Exercise goal: Lines below starting with the line with "line-height: 21.5px;" and going on through the line with "padding: 0 22px 0 103px;" must be output exactly; the rest of the records must be left out.

Input records:
..........
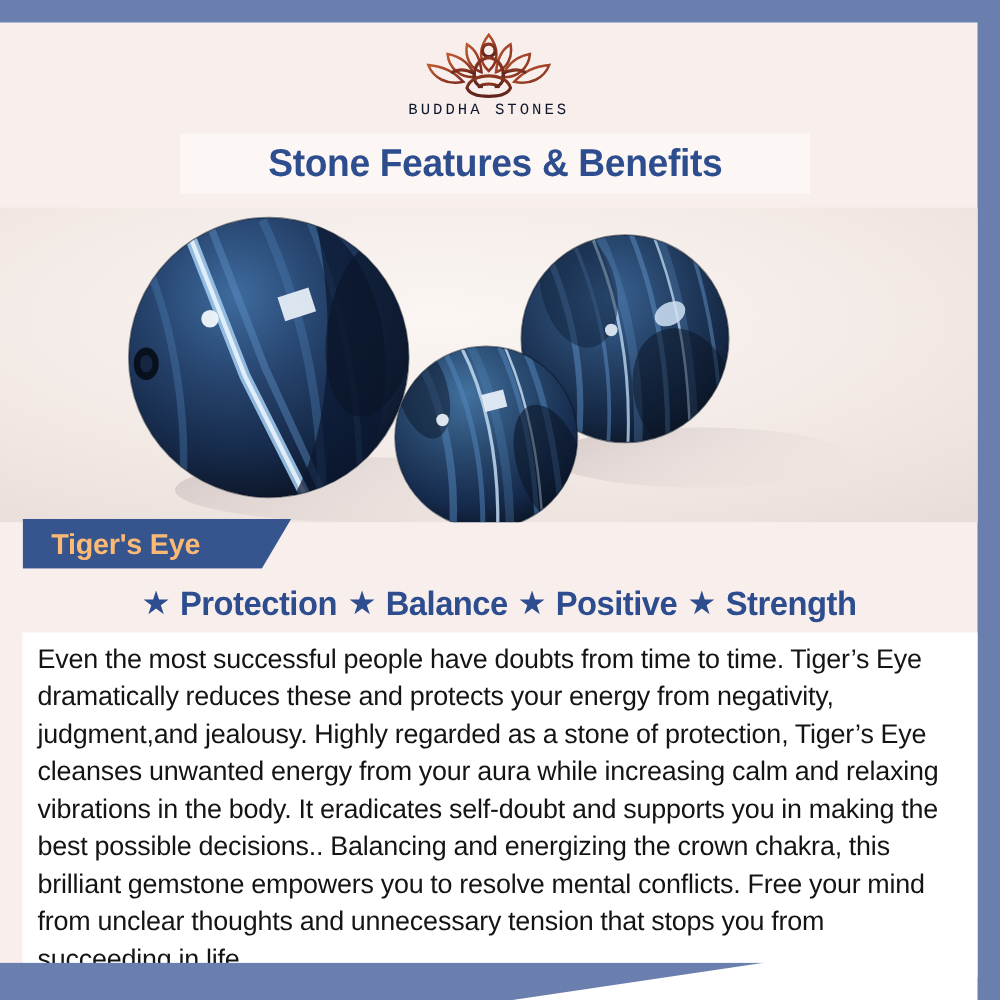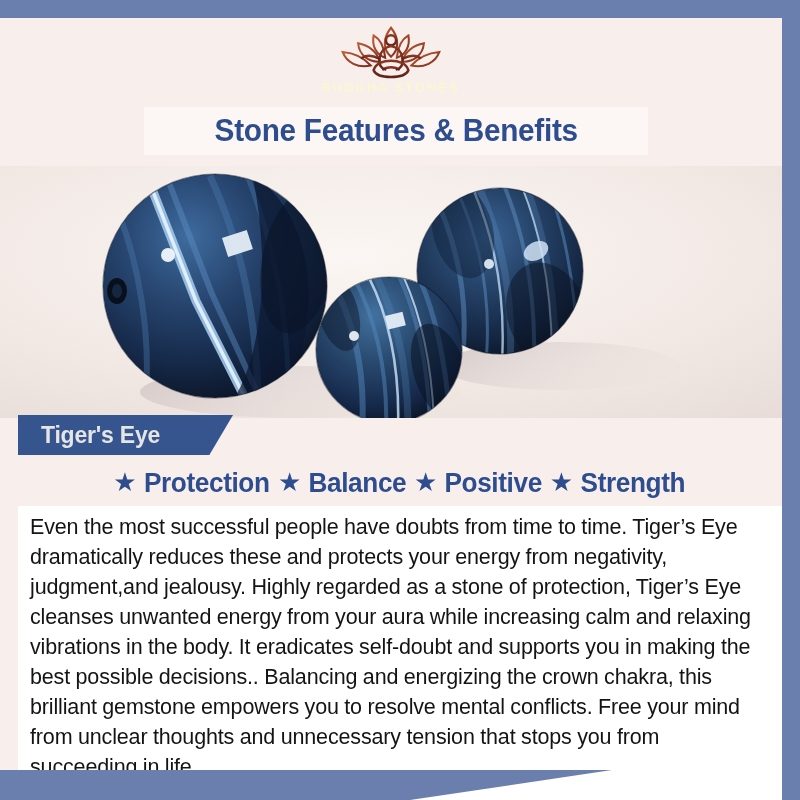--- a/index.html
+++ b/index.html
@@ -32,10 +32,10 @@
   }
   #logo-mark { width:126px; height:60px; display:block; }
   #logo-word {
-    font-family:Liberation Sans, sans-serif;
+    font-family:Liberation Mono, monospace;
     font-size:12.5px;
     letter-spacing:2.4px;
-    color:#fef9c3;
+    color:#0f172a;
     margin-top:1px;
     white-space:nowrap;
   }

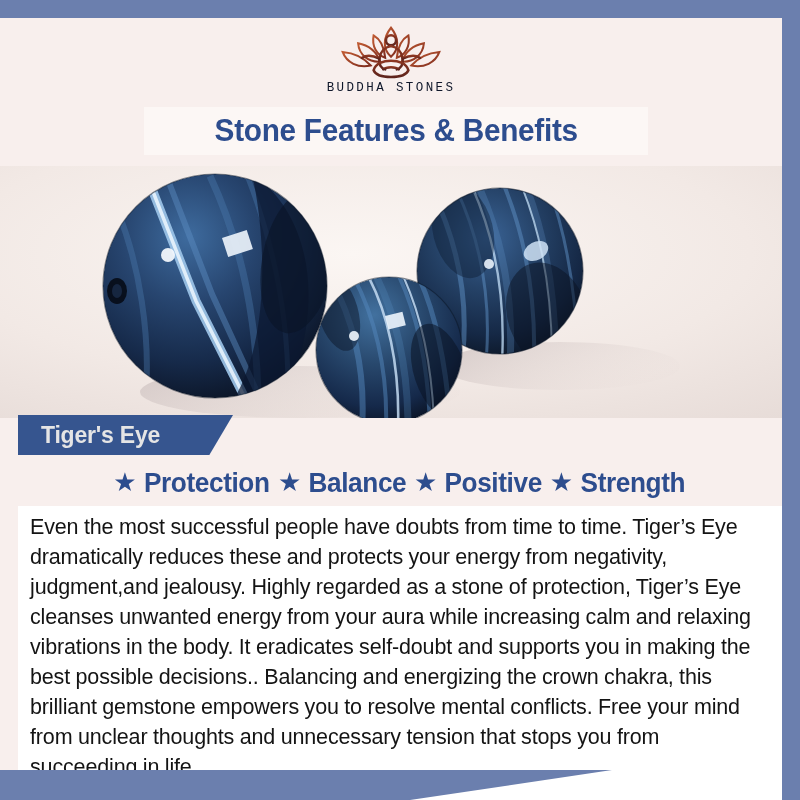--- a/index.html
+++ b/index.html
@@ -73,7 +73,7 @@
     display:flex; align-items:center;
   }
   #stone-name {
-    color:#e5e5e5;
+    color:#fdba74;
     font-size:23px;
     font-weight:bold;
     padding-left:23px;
..........
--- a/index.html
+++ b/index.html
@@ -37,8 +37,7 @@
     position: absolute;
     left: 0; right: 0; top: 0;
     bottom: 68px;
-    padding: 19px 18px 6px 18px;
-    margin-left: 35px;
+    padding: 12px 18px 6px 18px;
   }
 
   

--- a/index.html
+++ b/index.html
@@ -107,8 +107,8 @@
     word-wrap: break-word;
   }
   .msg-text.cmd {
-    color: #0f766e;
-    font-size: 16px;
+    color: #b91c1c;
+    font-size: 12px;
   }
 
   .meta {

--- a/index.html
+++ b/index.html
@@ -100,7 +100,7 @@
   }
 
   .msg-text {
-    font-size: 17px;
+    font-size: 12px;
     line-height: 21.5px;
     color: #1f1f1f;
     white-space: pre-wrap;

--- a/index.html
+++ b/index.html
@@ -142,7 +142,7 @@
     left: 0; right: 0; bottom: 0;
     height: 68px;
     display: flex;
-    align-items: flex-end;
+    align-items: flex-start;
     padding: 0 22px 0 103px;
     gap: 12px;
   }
..........
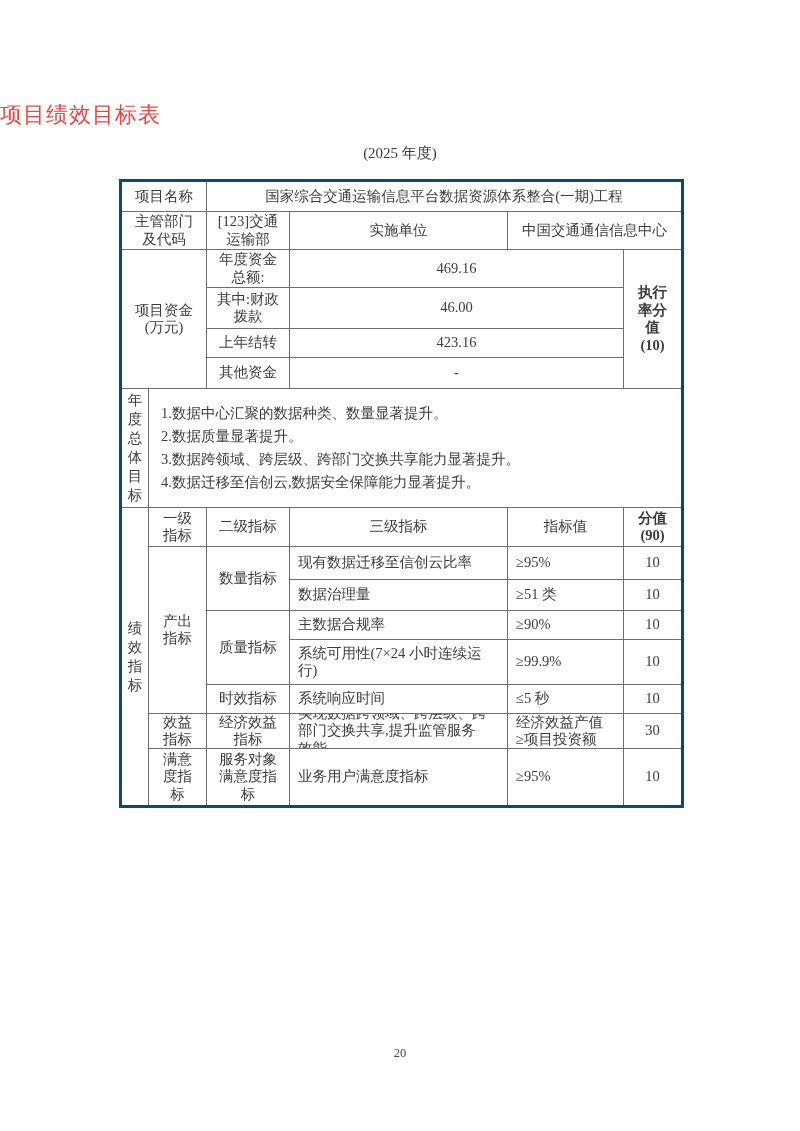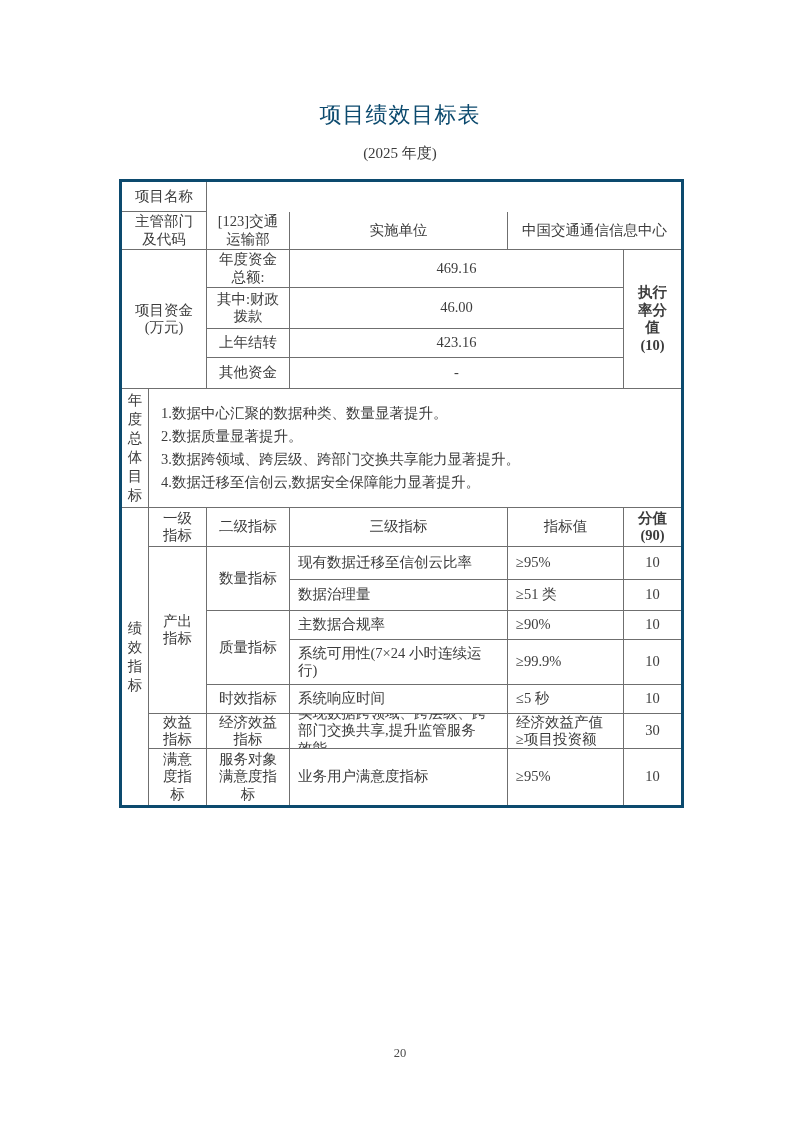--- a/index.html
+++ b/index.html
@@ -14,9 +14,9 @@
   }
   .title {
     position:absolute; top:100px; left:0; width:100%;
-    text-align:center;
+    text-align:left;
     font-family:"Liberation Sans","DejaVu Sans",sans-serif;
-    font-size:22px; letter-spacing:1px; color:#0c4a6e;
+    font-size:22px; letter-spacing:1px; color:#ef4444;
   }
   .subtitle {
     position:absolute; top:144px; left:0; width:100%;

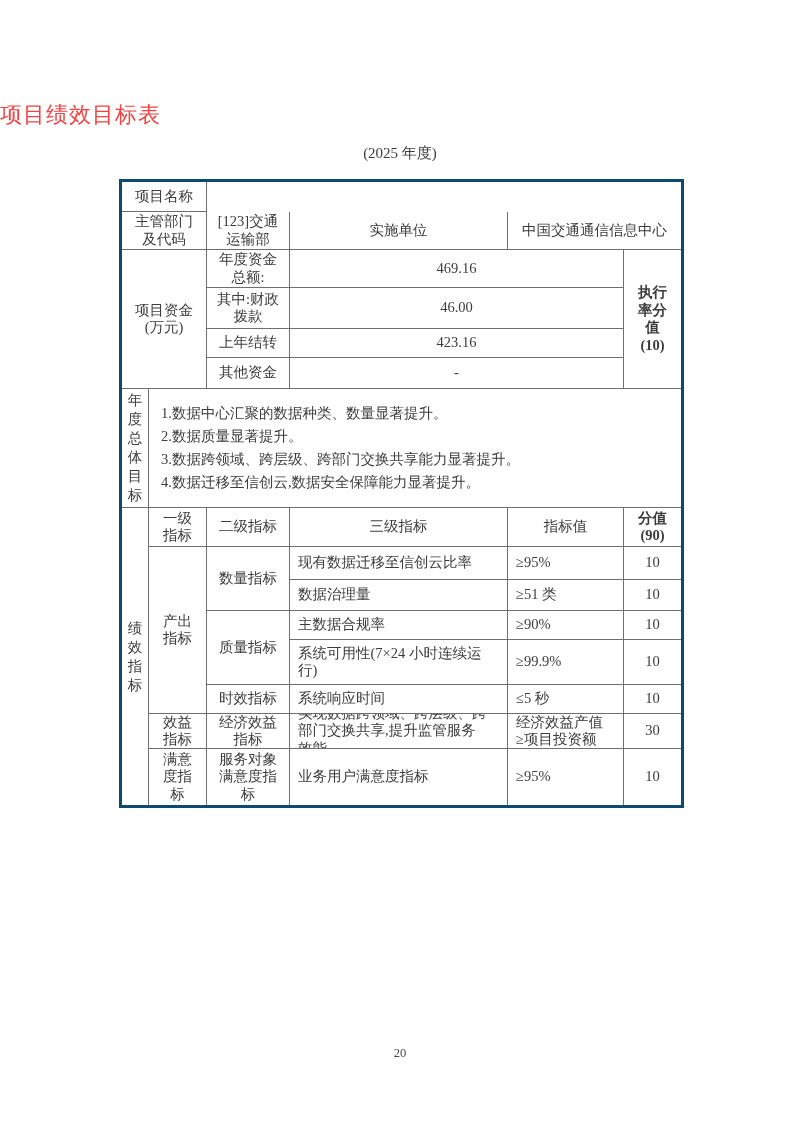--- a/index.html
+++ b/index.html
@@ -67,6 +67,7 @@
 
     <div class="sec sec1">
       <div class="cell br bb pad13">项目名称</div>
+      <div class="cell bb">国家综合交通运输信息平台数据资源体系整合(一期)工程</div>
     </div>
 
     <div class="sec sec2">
..........
Task result:
     line-height: 21.5px;
     color: #1f1f1f;
     white-space: pre-wrap;

--- a/index.html
+++ b/index.html
@@ -142,7 +142,7 @@
     left: 0; right: 0; bottom: 0;
     height: 68px;
     display: flex;
-    align-items: flex-end;
+    align-items: flex-start;
     padding: 0 22px 0 103px;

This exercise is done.